··· INPUT DATA ···

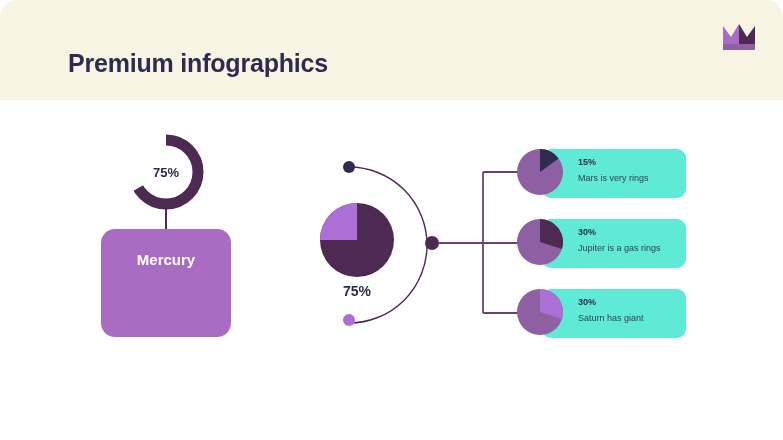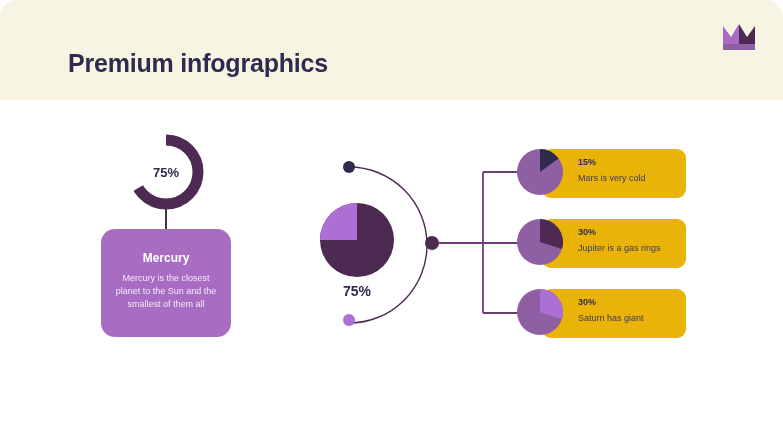--- a/index.html
+++ b/index.html
@@ -84,21 +84,21 @@
     top: 229px;
     width: 130px;
     height: 108px;
     background: #a86cc3;
     border-radius: 14px;
     box-sizing: border-box;
     padding: 22px 12px 0 12px;
     text-align: center;
   }
   #mercury-title {
-    font-size: 12px;
+    font-size: 15px;
     font-weight: bold;
     color: #ffffff;
     margin-bottom: 7px;
   }
   #mercury-desc {
     font-size: 9px;
     line-height: 13px;
     color: #f4eaf7;
   }
 
@@ -163,21 +163,21 @@
     height: 440px;
     pointer-events: none;
   }
 
   
   .info-card {
     position: absolute;
     left: 542px;
     width: 144px;
     height: 49px;
-    background: #eab308;
+    background: #5eead4;
     border-radius: 9px;
   }
   .info-card-text {
     position: absolute;
     left: 36px;
     top: 8px;
   }
   .info-pct {
     font-size: 9px;
     font-weight: bold;
@@ -220,21 +220,20 @@
       <path d="M 38 6 A 32 32 0 0 0 10.3 54" fill="none" stroke="#ffffff" stroke-width="13"></path>
       <circle cx="38" cy="38" r="25.5" fill="#ffffff"></circle>
     </svg>
     <div id="donut-value">75%</div>
   </div>
 
   <div id="donut-stem"></div>
 
   <div id="mercury-card">
     <div id="mercury-title">Mercury</div>
-    <div id="mercury-desc">Mercury is the closest planet to the Sun and the smallest of them all</div>
   </div>
 
   <div id="orbit-wrap">
     <svg width="130" height="190" viewBox="0 0 130 190">
       <path d="M 29 17 A 78 78 0 0 1 29 173" fill="none" stroke="#4d2a52" stroke-width="1.4"></path>
     </svg>
   </div>
 
   <div id="center-pie">
     <svg width="74" height="74" viewBox="0 0 74 74">
@@ -252,21 +251,21 @@
     <line x1="439" y1="243" x2="483" y2="243" stroke="#6b3f75" stroke-width="1.8"></line>
     <line x1="483" y1="172" x2="483" y2="313" stroke="#6b3f75" stroke-width="1.8"></line>
     <line x1="483" y1="172" x2="527" y2="172" stroke="#6b3f75" stroke-width="1.8"></line>
     <line x1="483" y1="243" x2="527" y2="243" stroke="#6b3f75" stroke-width="1.8"></line>
     <line x1="483" y1="313" x2="527" y2="313" stroke="#6b3f75" stroke-width="1.8"></line>
   </svg>
 
   <div class="info-card" style="top:149px;">
     <div class="info-card-text">
       <div class="info-pct">15%</div>
-      <div class="info-desc">Mars is very cold</div>
+      <div class="info-desc">Mars is very rings</div>
     </div>
   </div>
   <div class="info-pie" style="top:149px;">
     <svg width="46" height="46" viewBox="0 0 46 46">
       <circle cx="23" cy="23" r="23" fill="#8e5fa2"></circle>
       <path d="M 23 23 L 23 0 A 23 23 0 0 1 41.6 9.5 Z" fill="#2e2b4f"></path>
     </svg>
   </div>
 
   <div class="info-card" style="top:219px;">

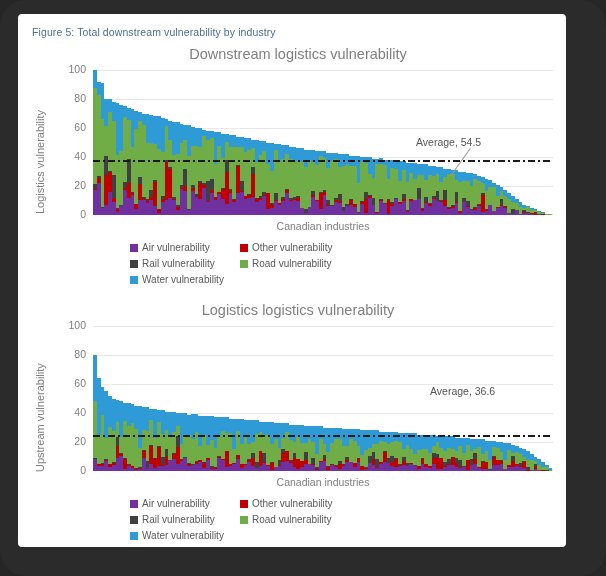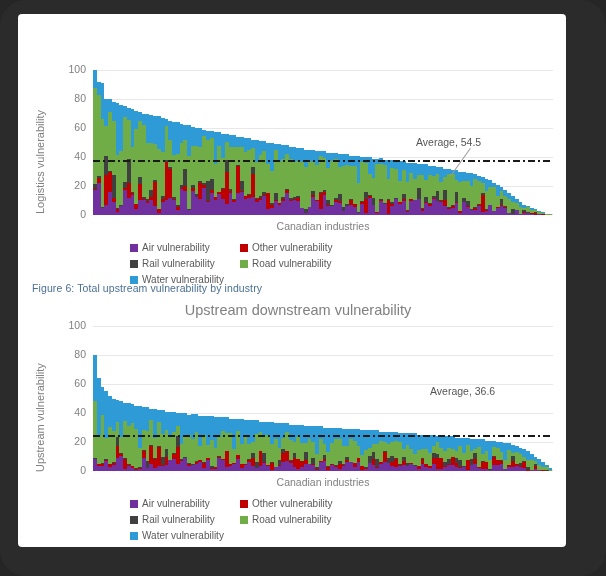--- a/index.html
+++ b/index.html
@@ -120,23 +120,25 @@
   .swatch{
     width:8px;height:8px;margin-right:4px;display:inline-block;
   }
 </style>
 </head>
 <body>
 
 <div id="frame">
   <div id="page">
 
+    <div class="fig-caption" style="left:14px;top:12px;">Figure 5: Total downstream vulnerability by industry</div>
 
     <div class="chart-block" id="chart1" style="left:0px;top:30px;width:548px;height:240px;">
 
+      <div class="chart-title" style="left:70px;top:2px;width:420px;">Downstream logistics vulnerability</div>
 
       <div class="ylabel" style="left:16px;top:170px;">Logistics vulnerability</div>
 
       <div id="c1-yticks">
           <div class="ytick" style="left: 30px; width: 38px; top: 164px;">0</div>
           <div class="ytick" style="left: 30px; width: 38px; top: 135px;">20</div>
           <div class="ytick" style="left: 30px; width: 38px; top: 106px;">40</div>
           <div class="ytick" style="left: 30px; width: 38px; top: 77px;">60</div>
           <div class="ytick" style="left: 30px; width: 38px; top: 48px;">80</div>
           <div class="ytick" style="left: 30px; width: 38px; top: 19px;">100</div>
@@ -1029,25 +1031,24 @@
             <span class="swatch" style="background: rgb(112, 173, 71);"></span>
             <span>Road vulnerability</span>
           </div>
           <div class="legend-item" style="width: 118px;">
             <span class="swatch" style="background: rgb(46, 155, 214);"></span>
             <span>Water vulnerability</span>
           </div>
         </div>
     </div>
 
-    <div class="fig-caption" style="left:14px;top:268px;">Figure 6: Total upstream vulnerability by industry</div>
 
     <div class="chart-block" id="chart2" style="left:0px;top:286px;width:548px;height:245px;">
 
-      <div class="chart-title" style="left:70px;top:2px;width:420px;">Upstream downstream vulnerability</div>
+      <div class="chart-title" style="left:70px;top:2px;width:420px;">Logistics logistics vulnerability</div>
 
       <div class="ylabel" style="left:16px;top:172px;">Upstream vulnerability</div>
 
       <div id="c2-yticks">
           <div class="ytick" style="left: 30px; width: 38px; top: 164px;">0</div>
           <div class="ytick" style="left: 30px; width: 38px; top: 135px;">20</div>
           <div class="ytick" style="left: 30px; width: 38px; top: 106px;">40</div>
           <div class="ytick" style="left: 30px; width: 38px; top: 77px;">60</div>
           <div class="ytick" style="left: 30px; width: 38px; top: 48px;">80</div>
           <div class="ytick" style="left: 30px; width: 38px; top: 19px;">100</div>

···

WORK TO BE COMPLETED: With the pictures removed, please retype each record exactly.

REPLY:
--- a/index.html
+++ b/index.html
@@ -84,21 +84,21 @@
     top: 229px;
     width: 130px;
     height: 108px;
     background: #a86cc3;
     border-radius: 14px;
     box-sizing: border-box;
     padding: 22px 12px 0 12px;
     text-align: center;
   }
   #mercury-title {
-    font-size: 12px;
+    font-size: 15px;
     font-weight: bold;
     color: #ffffff;
     margin-bottom: 7px;
   }
   #mercury-desc {
     font-size: 9px;
     line-height: 13px;
     color: #f4eaf7;
   }
 
@@ -163,21 +163,21 @@
     height: 440px;
     pointer-events: none;
   }
 
   
   .info-card {
     position: absolute;
     left: 542px;
     width: 144px;
     height: 49px;
-    background: #eab308;
+    background: #5eead4;
     border-radius: 9px;
   }
   .info-card-text {
     position: absolute;
     left: 36px;
     top: 8px;
   }
   .info-pct {
     font-size: 9px;
     font-weight: bold;
@@ -220,21 +220,20 @@
       <path d="M 38 6 A 32 32 0 0 0 10.3 54" fill="none" stroke="#ffffff" stroke-width="13"></path>
       <circle cx="38" cy="38" r="25.5" fill="#ffffff"></circle>
     </svg>
     <div id="donut-value">75%</div>
   </div>
 
   <div id="donut-stem"></div>
 
   <div id="mercury-card">
     <div id="mercury-title">Mercury</div>
-    <div id="mercury-desc">Mercury is the closest planet to the Sun and the smallest of them all</div>
   </div>
 
   <div id="orbit-wrap">
     <svg width="130" height="190" viewBox="0 0 130 190">
       <path d="M 29 17 A 78 78 0 0 1 29 173" fill="none" stroke="#4d2a52" stroke-width="1.4"></path>
     </svg>
   </div>
 
   <div id="center-pie">
     <svg width="74" height="74" viewBox="0 0 74 74">
@@ -252,21 +251,21 @@
     <line x1="439" y1="243" x2="483" y2="243" stroke="#6b3f75" stroke-width="1.8"></line>
     <line x1="483" y1="172" x2="483" y2="313" stroke="#6b3f75" stroke-width="1.8"></line>
     <line x1="483" y1="172" x2="527" y2="172" stroke="#6b3f75" stroke-width="1.8"></line>
     <line x1="483" y1="243" x2="527" y2="243" stroke="#6b3f75" stroke-width="1.8"></line>
     <line x1="483" y1="313" x2="527" y2="313" stroke="#6b3f75" stroke-width="1.8"></line>
   </svg>
 
   <div class="info-card" style="top:149px;">
     <div class="info-card-text">
       <div class="info-pct">15%</div>
-      <div class="info-desc">Mars is very cold</div>
+      <div class="info-desc">Mars is very rings</div>
     </div>
   </div>
   <div class="info-pie" style="top:149px;">
     <svg width="46" height="46" viewBox="0 0 46 46">
       <circle cx="23" cy="23" r="23" fill="#8e5fa2"></circle>
       <path d="M 23 23 L 23 0 A 23 23 0 0 1 41.6 9.5 Z" fill="#2e2b4f"></path>
     </svg>
   </div>
 
   <div class="info-card" style="top:219px;">

--- a/index.html
+++ b/index.html
@@ -120,23 +120,25 @@
   .swatch{
     width:8px;height:8px;margin-right:4px;display:inline-block;
   }
 </style>
 </head>
 <body>
 
 <div id="frame">
   <div id="page">
 
+    <div class="fig-caption" style="left:14px;top:12px;">Figure 5: Total downstream vulnerability by industry</div>
 
     <div class="chart-block" id="chart1" style="left:0px;top:30px;width:548px;height:240px;">
 
+      <div class="chart-title" style="left:70px;top:2px;width:420px;">Downstream logistics vulnerability</div>
 
       <div class="ylabel" style="left:16px;top:170px;">Logistics vulnerability</div>
 
       <div id="c1-yticks">
           <div class="ytick" style="left: 30px; width: 38px; top: 164px;">0</div>
           <div class="ytick" style="left: 30px; width: 38px; top: 135px;">20</div>
           <div class="ytick" style="left: 30px; width: 38px; top: 106px;">40</div>
           <div class="ytick" style="left: 30px; width: 38px; top: 77px;">60</div>
           <div class="ytick" style="left: 30px; width: 38px; top: 48px;">80</div>
           <div class="ytick" style="left: 30px; width: 38px; top: 19px;">100</div>
@@ -1029,25 +1031,24 @@
             <span class="swatch" style="background: rgb(112, 173, 71);"></span>
             <span>Road vulnerability</span>
           </div>
           <div class="legend-item" style="width: 118px;">
             <span class="swatch" style="background: rgb(46, 155, 214);"></span>
             <span>Water vulnerability</span>
           </div>
         </div>
     </div>
 
-    <div class="fig-caption" style="left:14px;top:268px;">Figure 6: Total upstream vulnerability by industry</div>
 
     <div class="chart-block" id="chart2" style="left:0px;top:286px;width:548px;height:245px;">
 
-      <div class="chart-title" style="left:70px;top:2px;width:420px;">Upstream downstream vulnerability</div>
+      <div class="chart-title" style="left:70px;top:2px;width:420px;">Logistics logistics vulnerability</div>
 
       <div class="ylabel" style="left:16px;top:172px;">Upstream vulnerability</div>
 
       <div id="c2-yticks">
           <div class="ytick" style="left: 30px; width: 38px; top: 164px;">0</div>
           <div class="ytick" style="left: 30px; width: 38px; top: 135px;">20</div>
           <div class="ytick" style="left: 30px; width: 38px; top: 106px;">40</div>
           <div class="ytick" style="left: 30px; width: 38px; top: 77px;">60</div>
           <div class="ytick" style="left: 30px; width: 38px; top: 48px;">80</div>
           <div class="ytick" style="left: 30px; width: 38px; top: 19px;">100</div>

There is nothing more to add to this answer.